BARRY SHANNON: Have you noticed how everything relating to success these days has to be instant?

We can get drawn into the trap of thinking that instant success is normal, that rewards just appear.
We can get drawn into the trap of thinking that instant success is normal, that rewards just appear. We can get drawn into the trap of thinking that instant success is normal, that rewards just appear.

THE National Lottery is probably the most obvious example of this. One day you are an ‘ordinary Joe’, carefully planning out your bill payments, maybe worried about the mortgage.

The next you are a millionaire, without a monetary care in the world. Instant success.

Movies promote that life changing moment. Right time, right place, bet it all on the turn of a wheel and win big.

The media would have you believe that the latest band on the scene came from nowhere. And on it goes.

Social media has eroded our concentration span. We refresh the screen every two or three seconds, virtually unconsciously, using muscle memory, looking for our bite sized chunk of update.

We rarely listen to full albums any more, the way many bands intended us to. We throw on greatest hits or playlists instead.

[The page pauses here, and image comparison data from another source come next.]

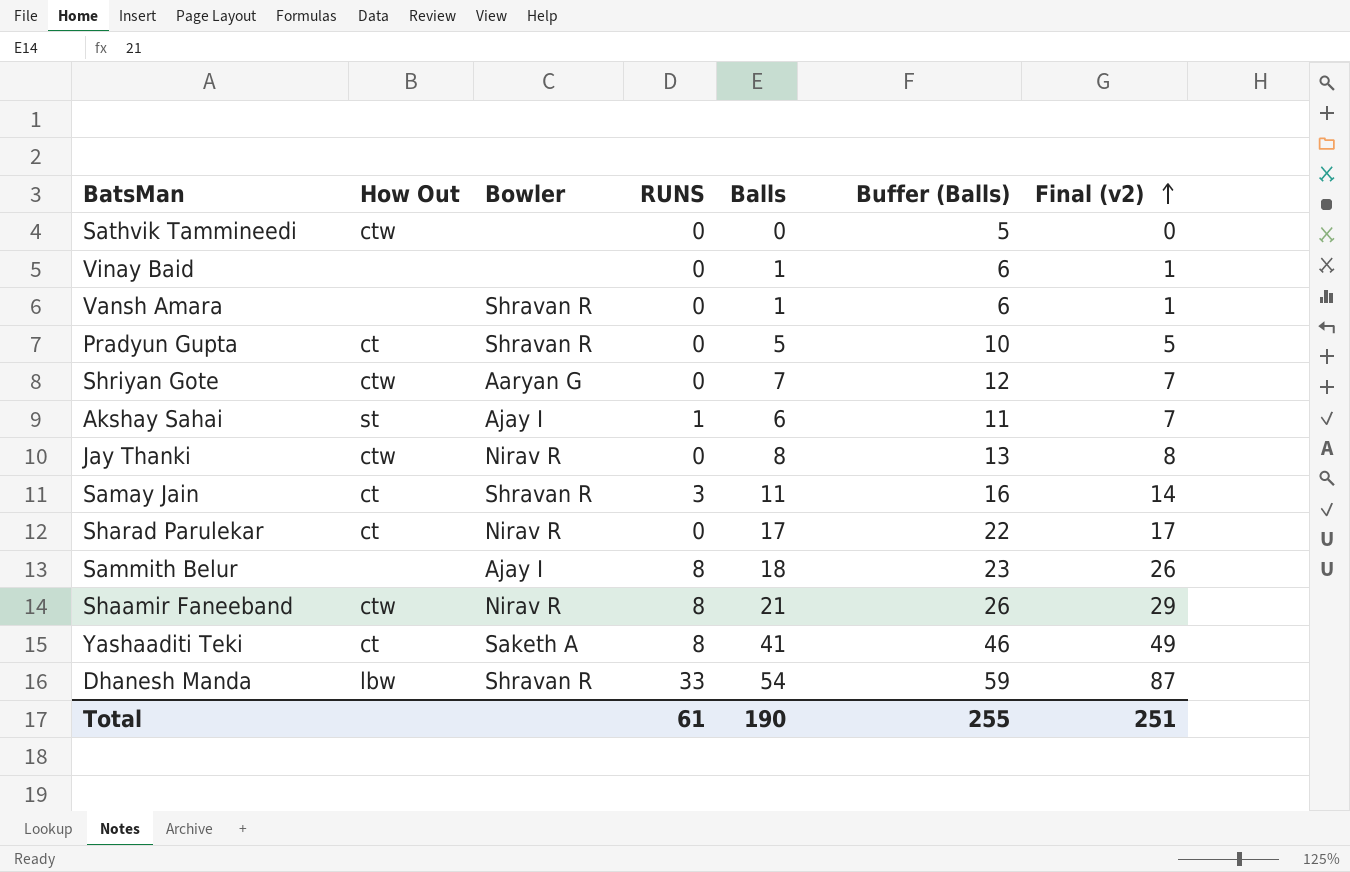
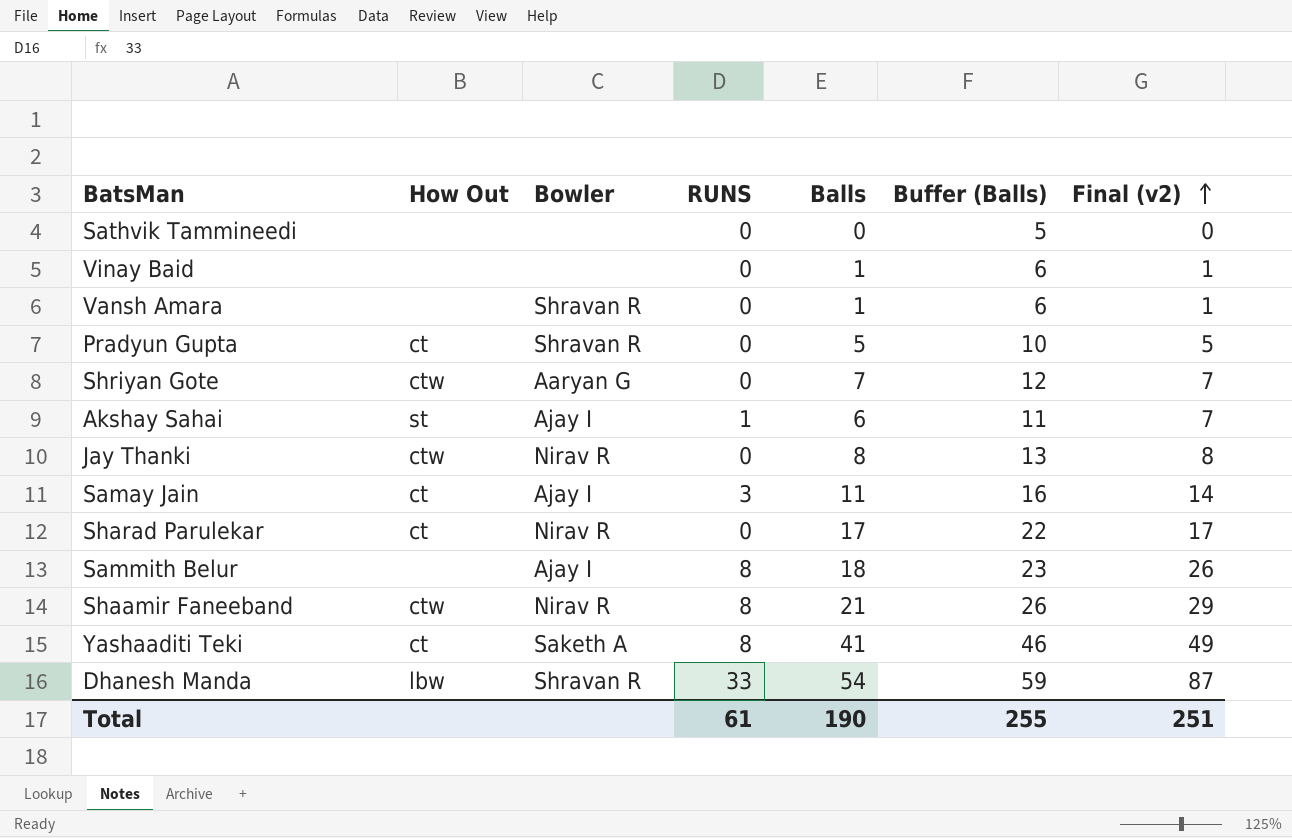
Sathvik Tammineedi | How Out: ctw -> none
Samay Jain | Bowler: Shravan R -> Ajay I

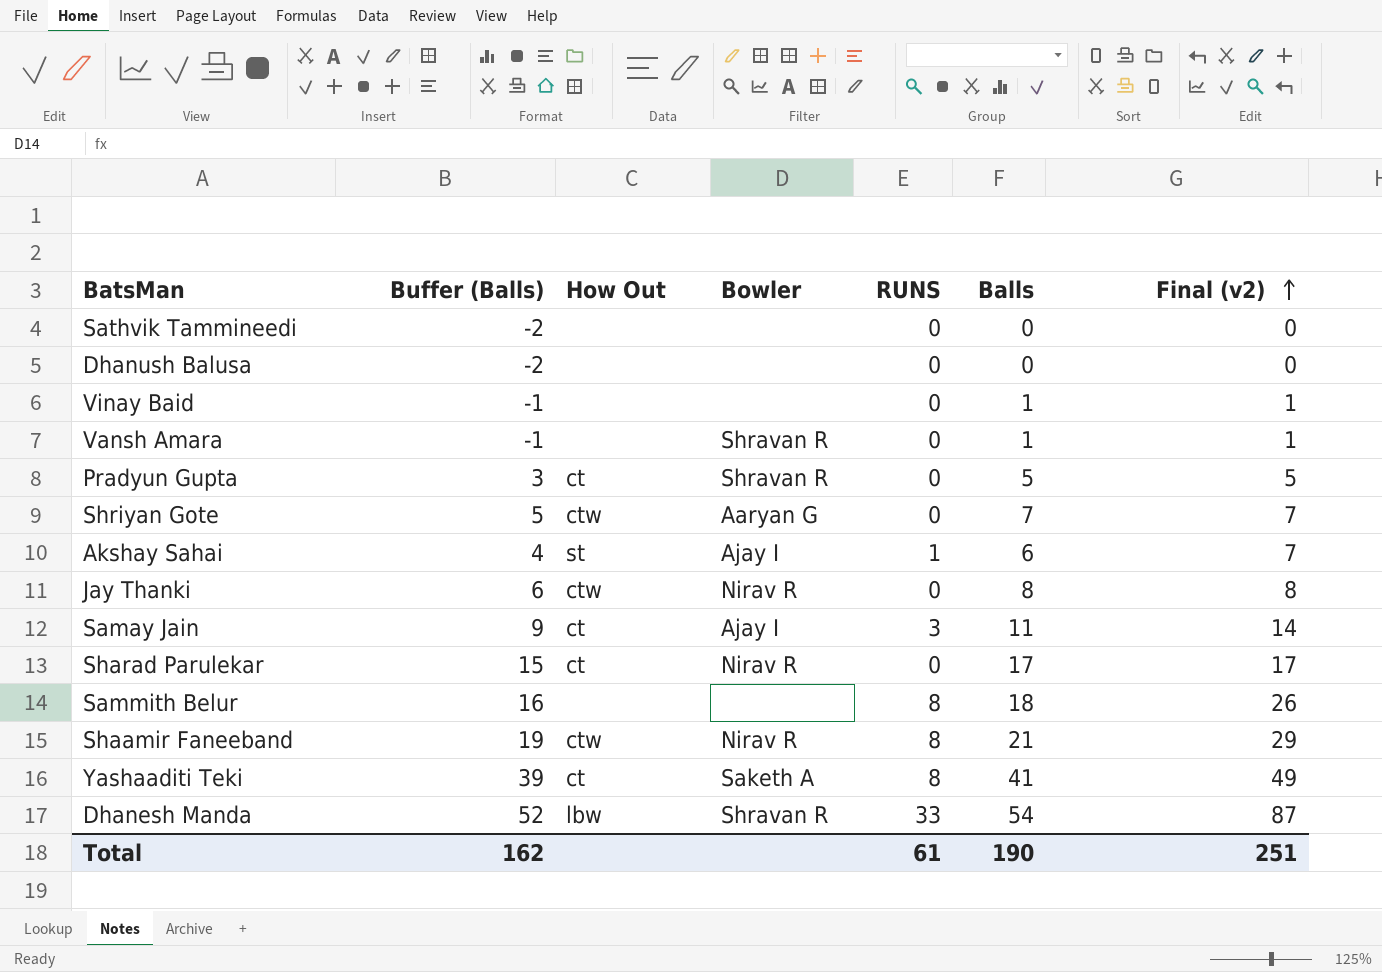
column Buffer (Balls) | formula: [Balls] + 5 -> [Balls] - 2
column Buffer (Balls) | position: 6 -> 2
row Dhanush Balusa: none -> -2 | none | none | 0 | 0 | 0
Sammith Belur | Bowler: Ajay I -> none
Total | Buffer (Balls): 255 -> 162

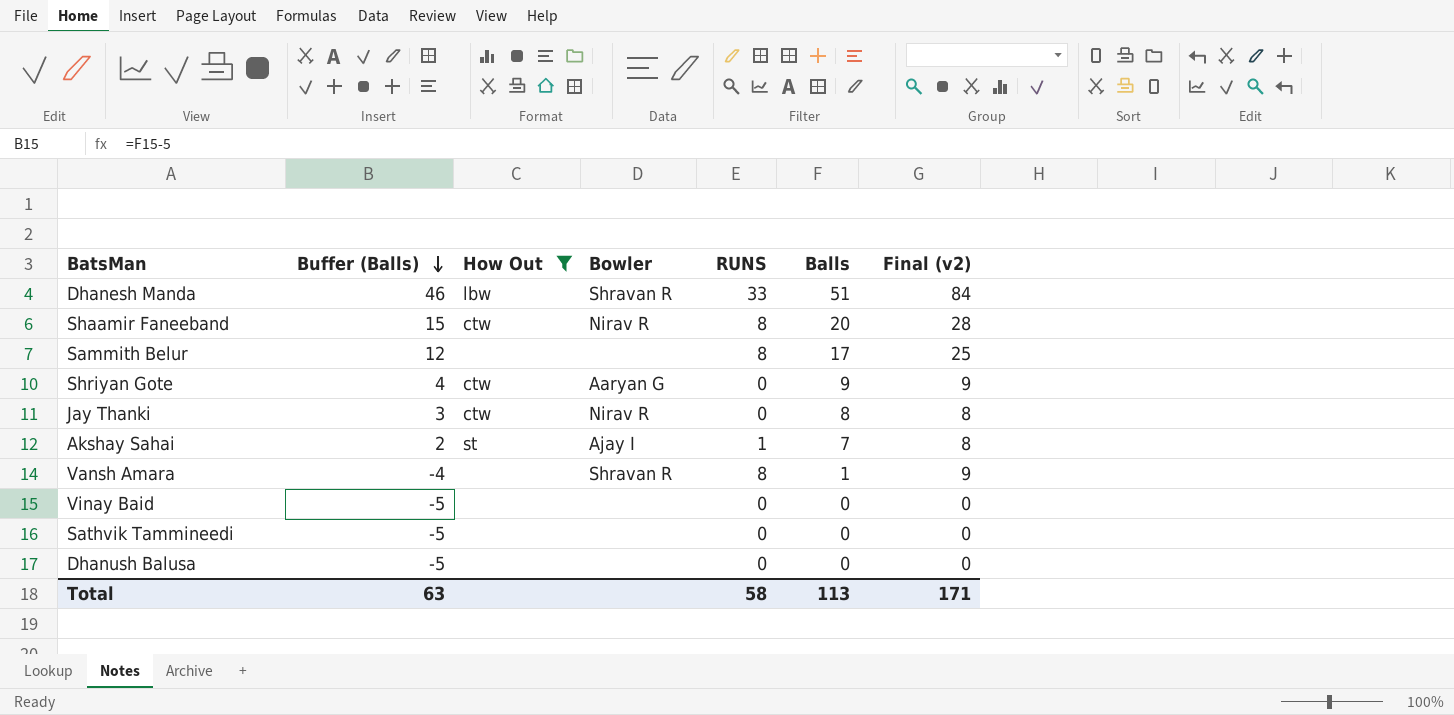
filter: none -> How Out != ct
row order: Final (v2) ascending -> Buffer (Balls) descending
column Buffer (Balls) | formula: [Balls] - 2 -> [Balls] - 5
Dhanesh Manda | Balls: 54 -> 51
Dhanesh Manda | Final (v2): 87 -> 84
Shaamir Faneeband | Balls: 21 -> 20
Shaamir Faneeband | Final (v2): 29 -> 28
Sammith Belur | Balls: 18 -> 17
Sammith Belur | Final (v2): 26 -> 25
Shriyan Gote | Balls: 7 -> 9
Shriyan Gote | Final (v2): 7 -> 9
Akshay Sahai | Balls: 6 -> 7
Akshay Sahai | Final (v2): 7 -> 8
Vansh Amara | RUNS: 0 -> 8
Vansh Amara | Final (v2): 1 -> 9
Vinay Baid | Balls: 1 -> 0
Vinay Baid | Final (v2): 1 -> 0
Total | Buffer (Balls): 162 -> 63
Total | RUNS: 61 -> 58
Total | Balls: 190 -> 113
Total | Final (v2): 251 -> 171

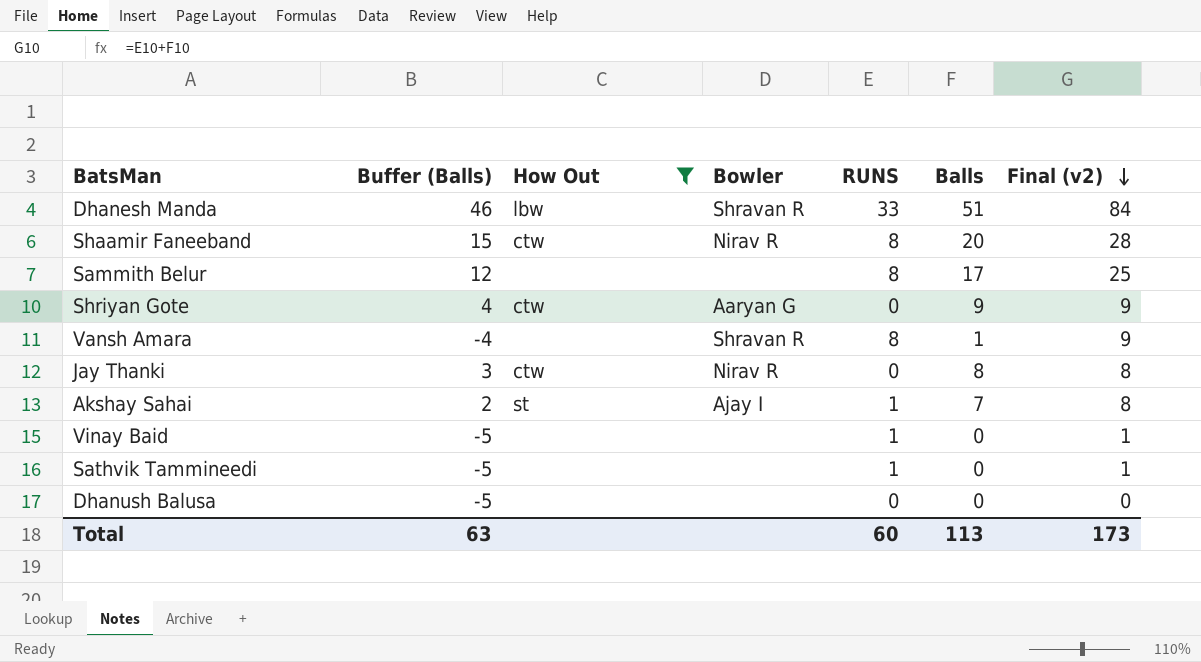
row order: Buffer (Balls) descending -> Final (v2) descending
Vinay Baid | RUNS: 0 -> 1
Vinay Baid | Final (v2): 0 -> 1
Sathvik Tammineedi | RUNS: 0 -> 1
Sathvik Tammineedi | Final (v2): 0 -> 1
Total | RUNS: 58 -> 60
Total | Final (v2): 171 -> 173

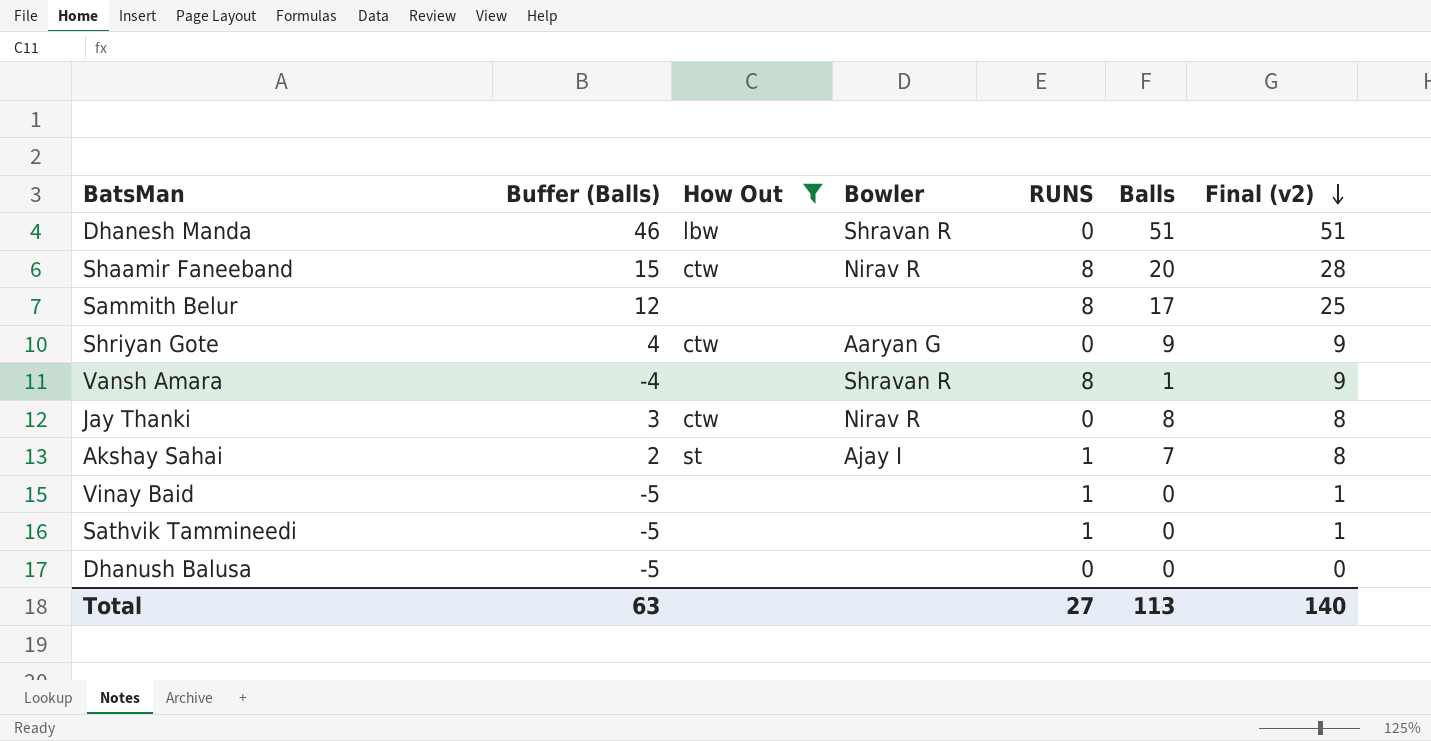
Dhanesh Manda | RUNS: 33 -> 0
Dhanesh Manda | Final (v2): 84 -> 51
Total | RUNS: 60 -> 27
Total | Final (v2): 173 -> 140

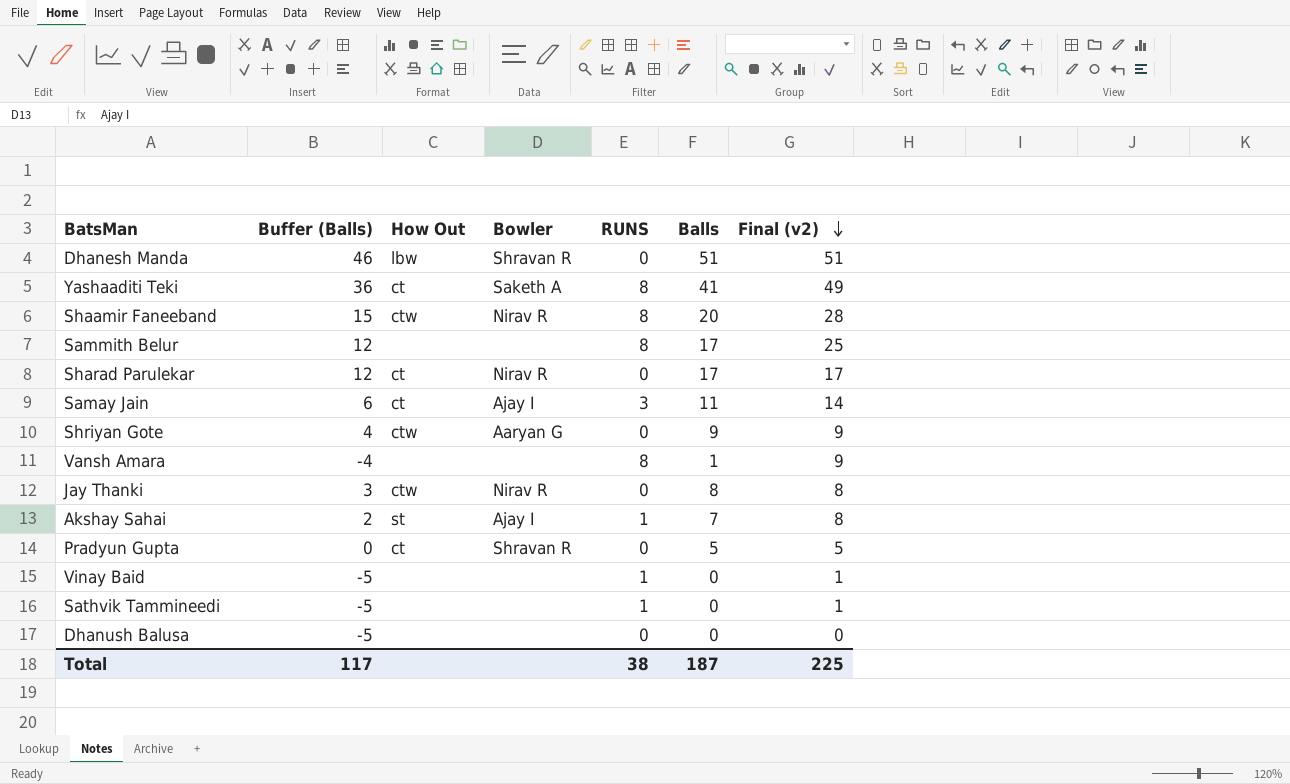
filter: How Out != ct -> none
Vansh Amara | Bowler: Shravan R -> none
Total | Buffer (Balls): 63 -> 117
Total | RUNS: 27 -> 38
Total | Balls: 113 -> 187
Total | Final (v2): 140 -> 225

Read a book? Sure, why would you when Wikipedia can give you the plot in one page, or at least all the good quotes.

It’s the same in the workplace. We can get drawn into the trap of thinking that instant success is normal, that rewards just appear. And that can be from the people doing the work, the people managing those doing the work, or both.

Unfortunately, success in real life doesn’t really happen like that. It’s typically incremental. It requires a solid base, carefully curated and built up across a period of time.

It needs robust, solid foundations, such that (as Heaney put it), ‘we may let the scaffold fall’.

Sales people don’t really do one cold call and get big contracts the next day.

There is a lot of groundwork first: understanding the product, creating your database of leads, structuring your approach, attending industry events, cold calling, seeking introductions, holding meetings, providing demos, call backs, chasing up, negotiation, agreeing contracts etc.

In manufacturing, customers and consumers see the end products that have just appeared on the market.

Maybe they are the latest craze and so get attributed to overnight success. Whether it’s the latest energy drink, electronic device or toy.

What customers and consumers don’t see is the development, the prototypes, the testing, the sourcing, the legals, the recruitment, the logistics, the marketing, the sales and so on that happened to get the product to that space.

Overnight success happens much more slowly in reality.

And that’s just fine. We need understand and accept that. We need to have a sense of reality at work about success. It takes, dedication, talent, effort, industry, team work, pain, failure, readjustments, planning and sometimes even a little luck.

It’s the same with careers. Daniel Craig and Harrison Ford were not overnight Hollywood superstars. They obviously got their big break at some point, however they had spent years previously learning their trade before success came.

Ronaldo and Messi didn’t just walk into the Sporting or Barcelona first teams off the street.

They spent years honing their fitness and technique in academies and youth teams first.

Carlos Alcaraz, wow, where did he come from? From years and years of coaching, dedication, planning and practice, that’s where.

What many ‘overnight successes’ had in common were focus, planning and dedication. They knew where they wanted to go, they mapped out what they needed to learn, what experience was required and went out and actioned it.

They knew that taking the next (big) step to success may be daunting, but they made sure they had solid foundations to work from.

Jumping at every promotion or leapfrogging between companies can catch up with you at some point if you don’t have the skills and experience you need to be successful in your new role.

Rather than leap at the first thing offered it’s better mapping out what success means for you and having a measured plan to achieve that. Some folks will move faster, some slower, but the successful ones will have a strategy.

Laying good foundations takes a little time, but it means that once a system, a framework or process is in place it’s much easier to ramp up production, or pivot onto something new.

It’s easier to make changes, react to demand or adjust as you go when you know the fundamentals are right. It’s easier to take on a promotion, a next level role or move to a bigger company once you have experience and a relevant skillset to rely on.

And here’s the key: there is no big secret, no silver bullet, or Deus ex machina.

It takes graft, it takes effort and thought. But the rewards are more often than not sustainable doing it that way. The success lasts. It’s repeatable. It’s growable. All it takes is just a little patience.